So the point is when we do those things, we have amazing NPS scores like industry leading. So like nine out of 10. When employees work at Supreme Optimization, I mean, I literally think we have so few employees that quit or leave. We've never had a layoff. We have so few employees that leave or quit. And we have so few clients that leave in turn. I mean, I think we must be in the top like
probably one percentile of all agencies. So to me, it meant that there's a big opportunity to scale that further because we're doing something correct within the company when it comes to people, product and process, right? And those things are very hard to replicate. So for us, we have such a strong foundation that it made a lot of sense to expand our footprint. And I knew there was a huge opportunity because
we turn down more deals than we can take on all the time. There are so many clients that were just like, hey, like, I don't know if it fit for you because X, Y, Z. We've had wait lists, plenty of wait lists in the past couple of years just because we didn't want to sacrifice the quality for quantity. However, you know, I think, and also there's other sectors, verticals within the life sciences is huge. know, life sciences, many of our life science clients, they also target
you know, it's completely different vertical within digital health and health IT and the healthcare space. You know, we have pharma, biotech, bio pharma, you know, it's such a big spectrum that we want to expand what we did really well to those other verticals as well in a bigger way. There was also services. We never wanted to be an agency that we said that we could do everything. So I said from the start, you know, our focus area is performance, digital marketing, meaning like
leads, we can generate leads for you and do great digital marketing. And that's how you measure. That's how we measure success is like, are we moving the needle? Are we generating leads for a company? and there was certain things like PR that we didn't do. I didn't know anything about PR, PR and comms, like awareness type marketing. And I know it's important. I certainly do. but the thing is clients would ask us for that and we would just turn it down. So we had turned down lots of business. and I didn't want to build it in-house because if you build it in-house,
you're just going to be a not that good at it to be honest. Maybe you'll become good one day, you know, many, many years. So why not just join forces with some of the best agencies that are in the life sciences and the health space that focus on specifically those services that we're not good at and we'll probably never be good at. And it's mutually synergistic because we are better and probably will always be better at the things around performance, digital marketing and technology.

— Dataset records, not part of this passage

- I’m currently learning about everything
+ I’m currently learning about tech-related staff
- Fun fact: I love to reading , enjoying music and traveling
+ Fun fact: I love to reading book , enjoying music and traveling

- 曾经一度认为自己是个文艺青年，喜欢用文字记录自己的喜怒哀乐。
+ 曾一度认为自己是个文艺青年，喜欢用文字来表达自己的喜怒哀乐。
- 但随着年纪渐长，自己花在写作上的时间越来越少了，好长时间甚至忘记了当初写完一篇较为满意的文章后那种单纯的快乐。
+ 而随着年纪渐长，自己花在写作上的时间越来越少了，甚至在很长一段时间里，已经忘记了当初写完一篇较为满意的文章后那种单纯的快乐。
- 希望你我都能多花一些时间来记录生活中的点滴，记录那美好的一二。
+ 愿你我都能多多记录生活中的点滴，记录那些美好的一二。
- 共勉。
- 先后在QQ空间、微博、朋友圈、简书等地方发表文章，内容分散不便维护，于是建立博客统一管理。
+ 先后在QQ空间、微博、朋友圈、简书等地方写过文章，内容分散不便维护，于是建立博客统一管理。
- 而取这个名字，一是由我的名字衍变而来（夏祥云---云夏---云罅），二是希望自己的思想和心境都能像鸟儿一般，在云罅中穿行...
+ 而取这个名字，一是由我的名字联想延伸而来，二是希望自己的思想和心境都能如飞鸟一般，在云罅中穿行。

compared to the other companies. that suddenly you have this great ability to actually serve the client needs better because the client doesn't want to go to like 30 different agencies, but actually be specialized at the same time, right? Still have specialized the services. So those are some of the reasons, but I mean, really to summarize it, I just think there was tremendous growth potential, which we've seen that's turned out to be correct.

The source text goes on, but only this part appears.